▸ **YOUR ASSIGNMENT**: Write out word for word each line of the records, beginning at the first and stopping after the line with "row PAKISTAN: none". Leave the pictures out.

+ + +

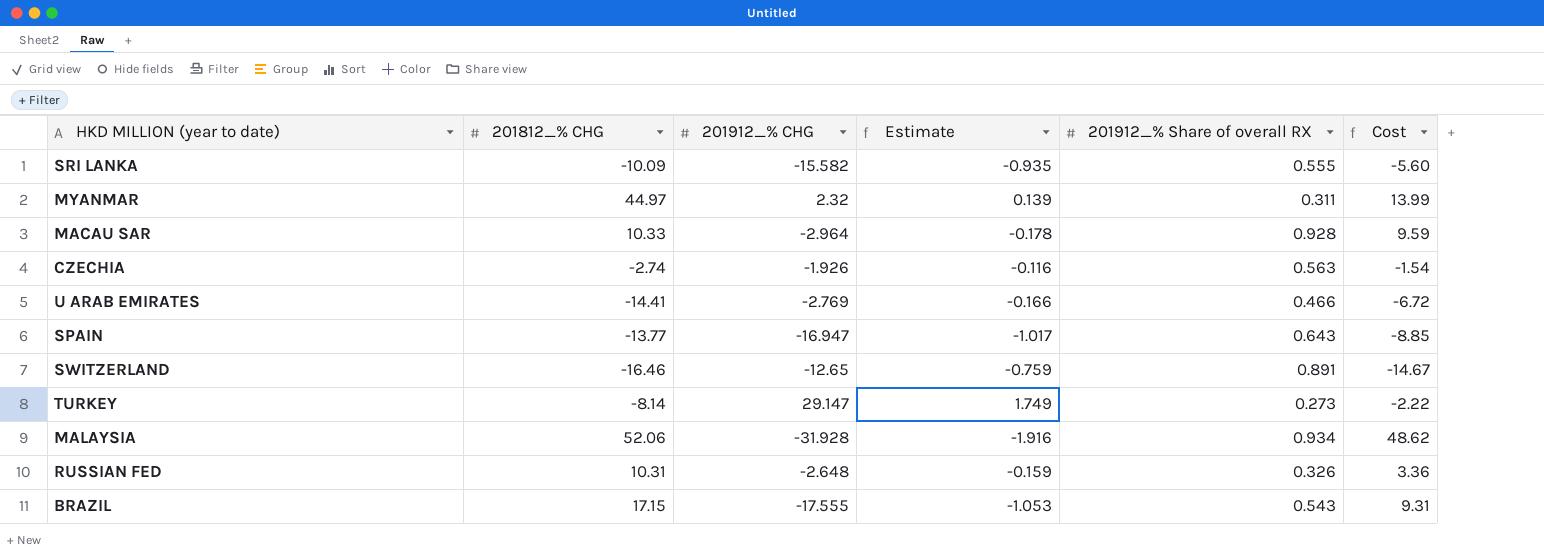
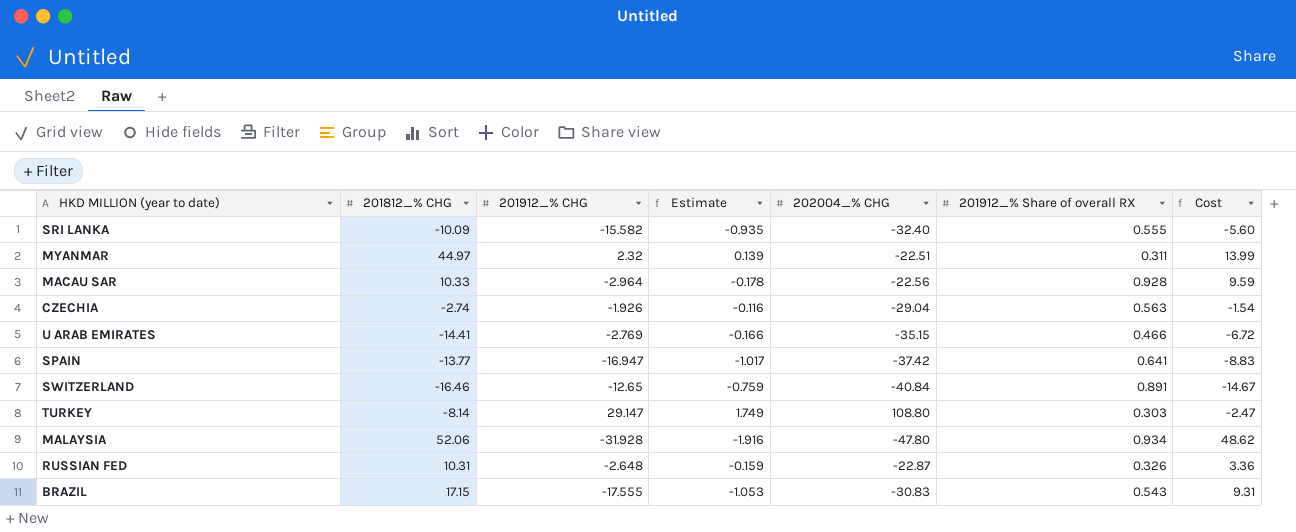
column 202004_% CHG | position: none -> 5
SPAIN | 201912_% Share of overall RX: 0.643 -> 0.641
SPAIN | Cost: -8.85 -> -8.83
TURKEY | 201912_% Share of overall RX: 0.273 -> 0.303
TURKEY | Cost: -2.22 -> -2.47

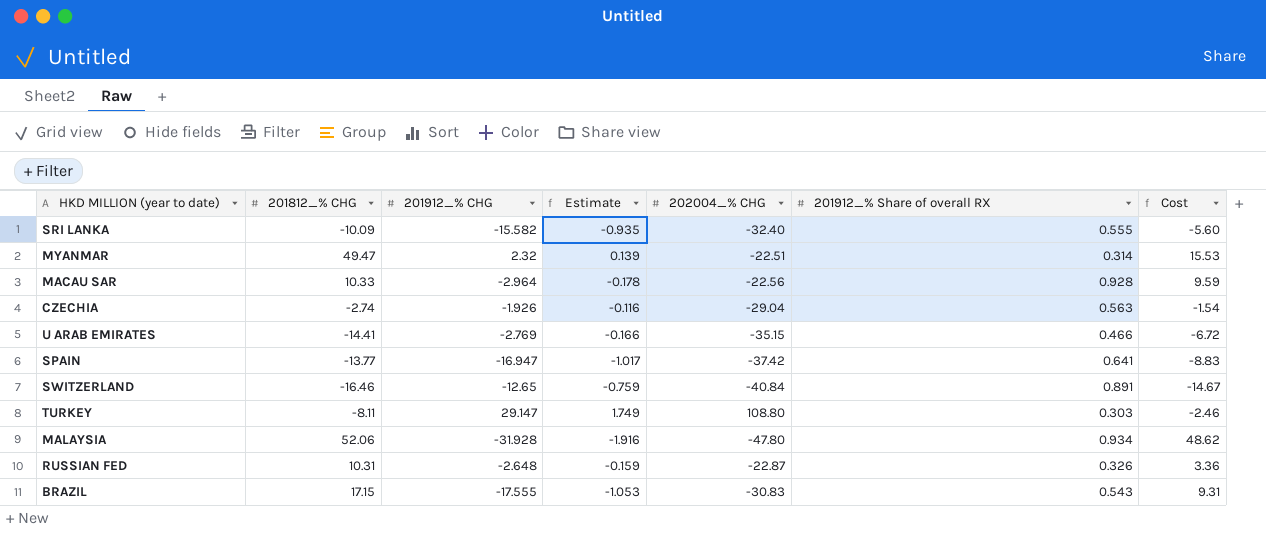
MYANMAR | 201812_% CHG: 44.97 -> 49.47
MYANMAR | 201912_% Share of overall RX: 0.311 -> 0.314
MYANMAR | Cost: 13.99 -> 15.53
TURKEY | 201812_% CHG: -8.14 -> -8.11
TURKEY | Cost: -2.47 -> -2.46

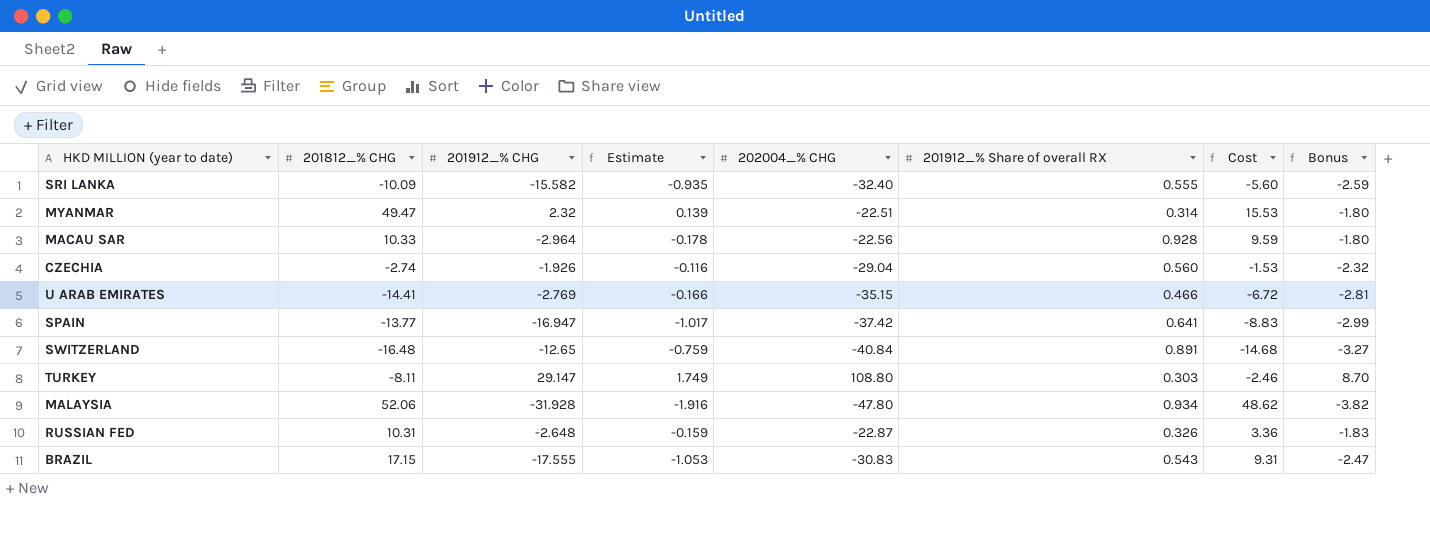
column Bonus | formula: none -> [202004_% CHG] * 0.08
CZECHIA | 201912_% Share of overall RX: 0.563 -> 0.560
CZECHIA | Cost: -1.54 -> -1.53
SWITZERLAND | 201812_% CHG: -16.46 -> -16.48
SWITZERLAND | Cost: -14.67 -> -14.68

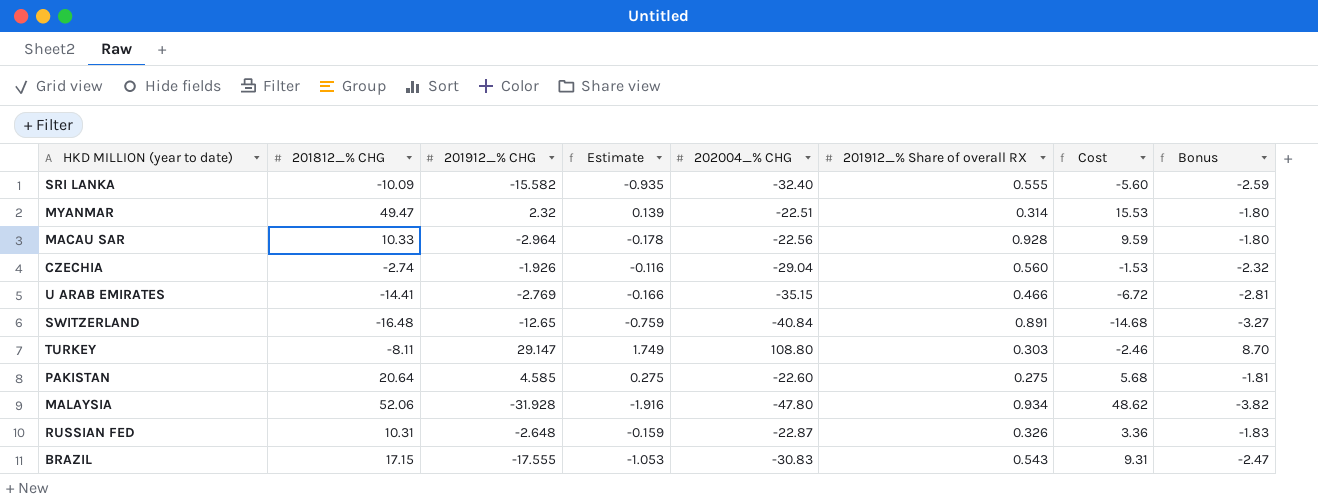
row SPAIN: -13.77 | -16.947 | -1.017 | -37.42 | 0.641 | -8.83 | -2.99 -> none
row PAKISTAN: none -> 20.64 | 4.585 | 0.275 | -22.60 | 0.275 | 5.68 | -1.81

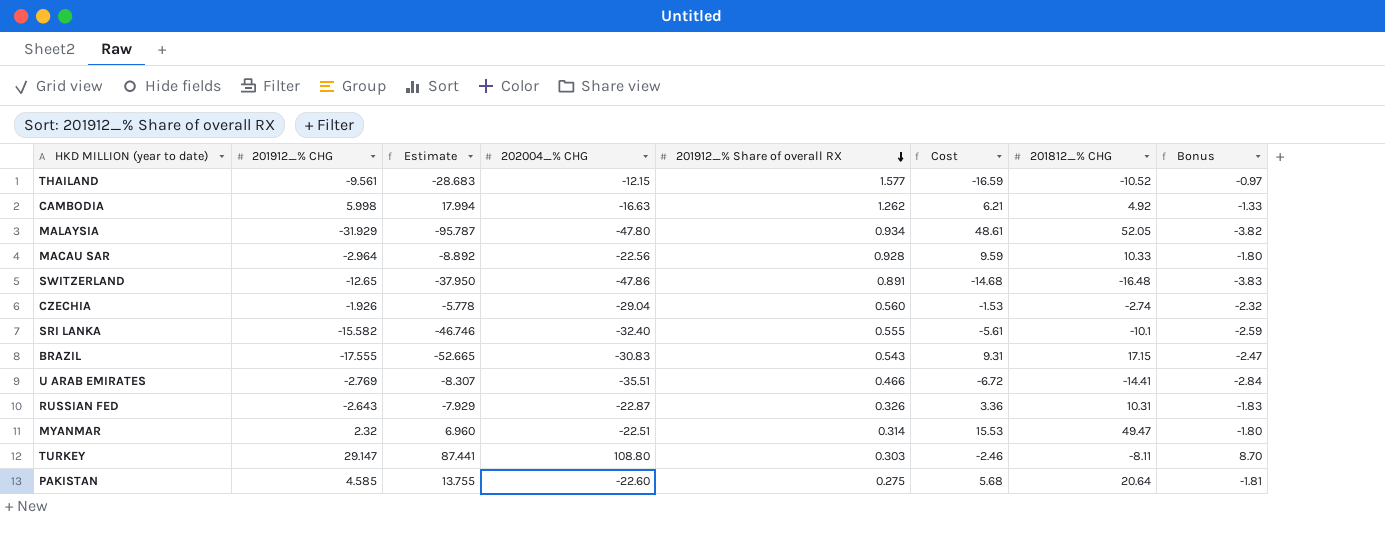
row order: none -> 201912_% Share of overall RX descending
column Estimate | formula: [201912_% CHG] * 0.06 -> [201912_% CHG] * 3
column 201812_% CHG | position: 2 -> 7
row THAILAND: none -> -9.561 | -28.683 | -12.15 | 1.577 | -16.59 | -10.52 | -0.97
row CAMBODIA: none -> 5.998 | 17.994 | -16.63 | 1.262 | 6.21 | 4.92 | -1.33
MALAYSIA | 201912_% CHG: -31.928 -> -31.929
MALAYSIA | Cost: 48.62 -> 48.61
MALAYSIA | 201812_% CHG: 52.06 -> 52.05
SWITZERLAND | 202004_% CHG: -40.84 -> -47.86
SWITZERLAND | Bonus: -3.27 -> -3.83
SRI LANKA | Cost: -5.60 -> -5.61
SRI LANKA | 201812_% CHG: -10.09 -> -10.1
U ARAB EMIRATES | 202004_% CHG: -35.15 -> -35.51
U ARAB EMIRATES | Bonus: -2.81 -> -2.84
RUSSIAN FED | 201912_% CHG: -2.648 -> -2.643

+ + +

▸ **SOLUTION TO THIS TASK**:
column 202004_% CHG | position: none -> 5
SPAIN | 201912_% Share of overall RX: 0.643 -> 0.641
SPAIN | Cost: -8.85 -> -8.83
TURKEY | 201912_% Share of overall RX: 0.273 -> 0.303
TURKEY | Cost: -2.22 -> -2.47

MYANMAR | 201812_% CHG: 44.97 -> 49.47
MYANMAR | 201912_% Share of overall RX: 0.311 -> 0.314
MYANMAR | Cost: 13.99 -> 15.53
TURKEY | 201812_% CHG: -8.14 -> -8.11
TURKEY | Cost: -2.47 -> -2.46

column Bonus | formula: none -> [202004_% CHG] * 0.08
CZECHIA | 201912_% Share of overall RX: 0.563 -> 0.560
CZECHIA | Cost: -1.54 -> -1.53
SWITZERLAND | 201812_% CHG: -16.46 -> -16.48
SWITZERLAND | Cost: -14.67 -> -14.68

row SPAIN: -13.77 | -16.947 | -1.017 | -37.42 | 0.641 | -8.83 | -2.99 -> none
row PAKISTAN: none -> 20.64 | 4.585 | 0.275 | -22.60 | 0.275 | 5.68 | -1.81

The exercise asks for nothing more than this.